Afin de trans­mettre l’his­toire de l’aque­duc de Ségo­vie (une ville au nord de Madrid) aux plus de 800 000 touristes qui visitent la ville chaque année, le conseil muni­ci­pal a décidé d’y ériger une statue de Méphis­to­phé­lès prenant un selfie. Selon la légende, c’est le diable qui aurait construit le pont, et non les Romains. Une déci­sion qui a suscité la contro­verse. Les plaintes des habi­tants ont engen­dré l’ar­rêt des travaux, rappor­tait El Pais le 15 janvier.

La sculp­ture repré­sentent un diable tout sourire, qui tient un télé­phone portable dans une main pour se prendre en photo. L’idée est simple : atti­rer les touristes, qui ont l’ha­bi­tude de publier les photos de leurs voyages sur les réseaux sociaux. Un simple coup de pub, en somme. Mais l’uti­li­sa­tion de la figure diabo­lique n’a pas plu à un groupe de plusieurs milliers d’ha­bi­tants catho­liques, qui ont réussi à empê­cher jusqu’ici l’érec­tion de la statue.

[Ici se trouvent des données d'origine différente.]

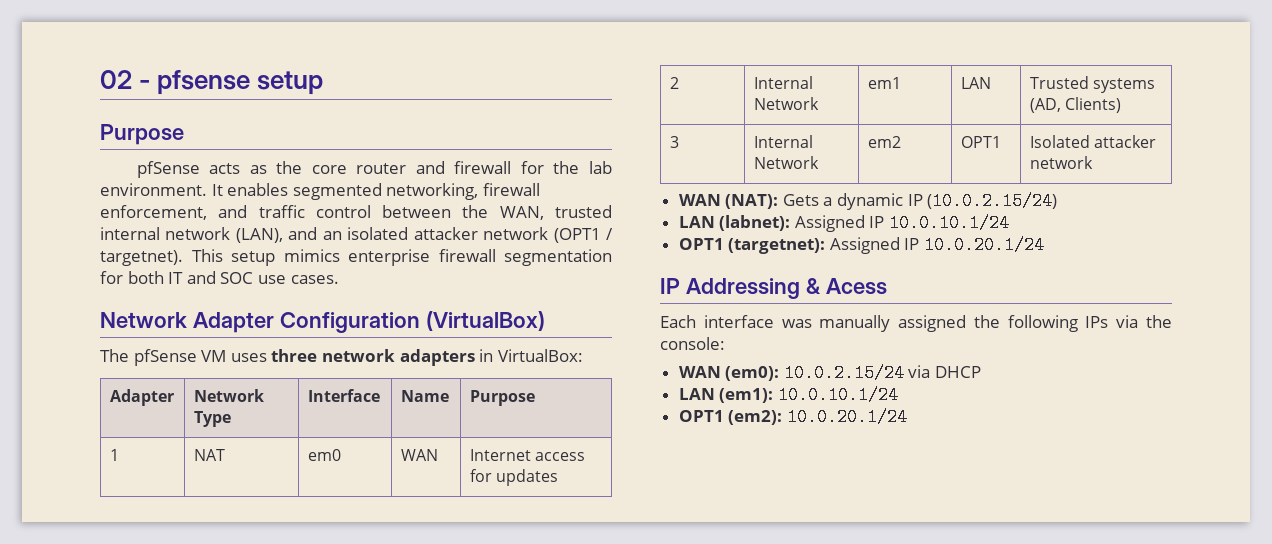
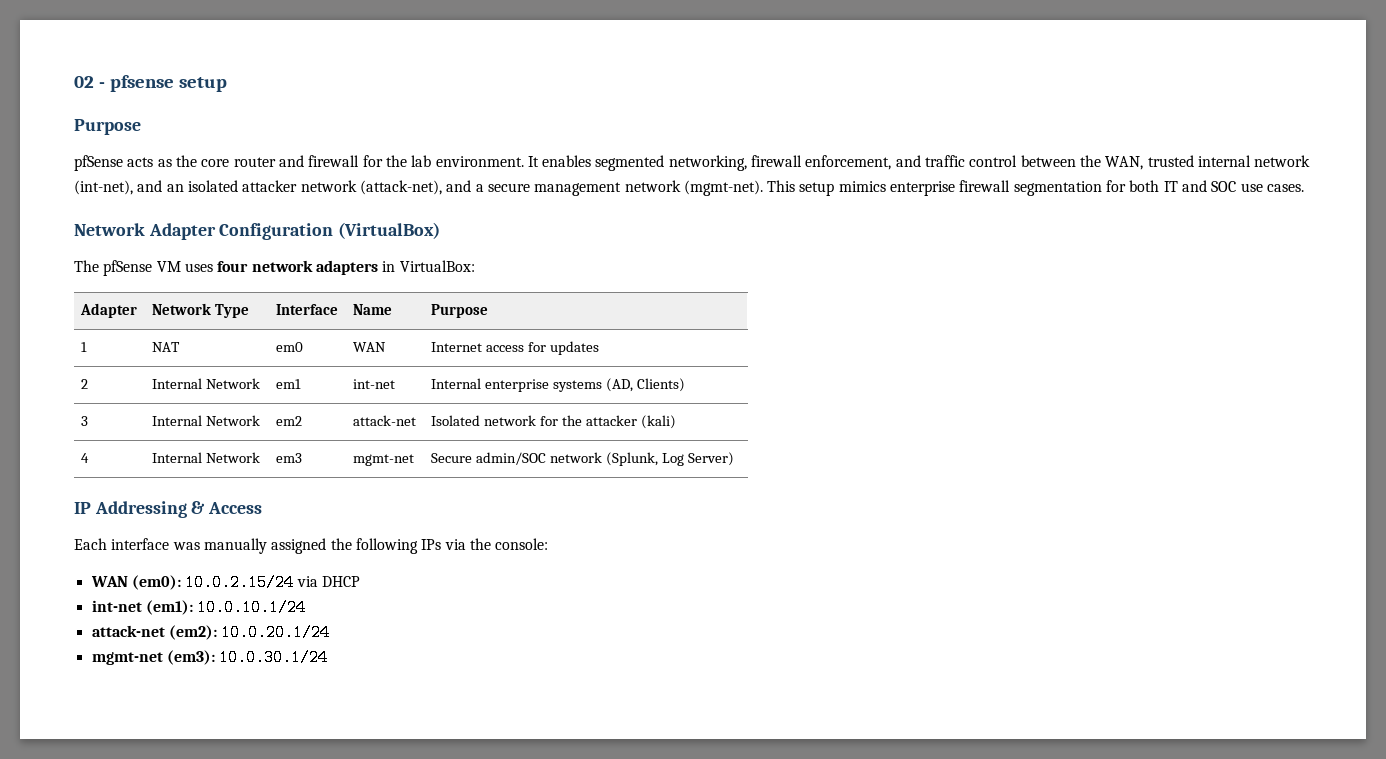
- It enables segmented networking, firewall enforcement, and traffic control between the WAN, trusted internal network (LAN), and an isolated attacker network (OPT1 / targetnet).
+ It enables segmented networking, firewall enforcement, and traffic control between the WAN, trusted internal network (int-net), and an isolated attacker network (attack-net), and a secure management network (mgmt-net).
- The pfSense VM uses three network adapters in VirtualBox:
+ The pfSense VM uses four network adapters in VirtualBox:
- 2 | Internal Network | em1 | LAN | Trusted systems (AD, Clients)
+ 2 | Internal Network | em1 | int-net | Internal enterprise systems (AD, Clients)
- 3 | Internal Network | em2 | OPT1 | Isolated attacker network
- WAN (NAT): Gets a dynamic IP (10.0.2.15/24)
- LAN (labnet): Assigned IP 10.0.10.1/24
- OPT1 (targetnet): Assigned IP 10.0.20.1/24
+ 3 | Internal Network | em2 | attack-net | Isolated network for the attacker (kali)
+ 4 | Internal Network | em3 | mgmt-net | Secure admin/SOC network (Splunk, Log Server)
- IP Addressing & Acess
+ IP Addressing & Access
- LAN (em1): 10.0.10.1/24
+ int-net (em1): 10.0.10.1/24
- OPT1 (em2): 10.0.20.1/24
+ attack-net (em2): 10.0.20.1/24
+ mgmt-net (em3): 10.0.30.1/24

José Anto­nio Abella, créa­teur de l’œuvre, sculp­teur, et écri­vain de 63 ans, a été fort surpris par la polé­mique autour de son gentil Méphis­to­phé­lès. « Je ne comprends pas. Je voulais juste rendre hommage à ma ville et créer quelque chose pour rendre tout ce qu’elle m’a donné », a-t-il déclaré. Mais si l’ins­tal­la­tion a été provi­soi­re­ment stop­pée, elle devrait bien avoir lieu d’après la mairie.

« C’est fou », pour­suit le sculp­teur José Anto­nio Abella, qui souligne avec ironie que la statue sera au final instal­lée à côté de l’an­cien siège de l’inqui­si­tion espa­gnole. « Il semble­rait que les inqui­si­teurs n’aient jamais vrai­ment quitté le pays », se désole-t-il.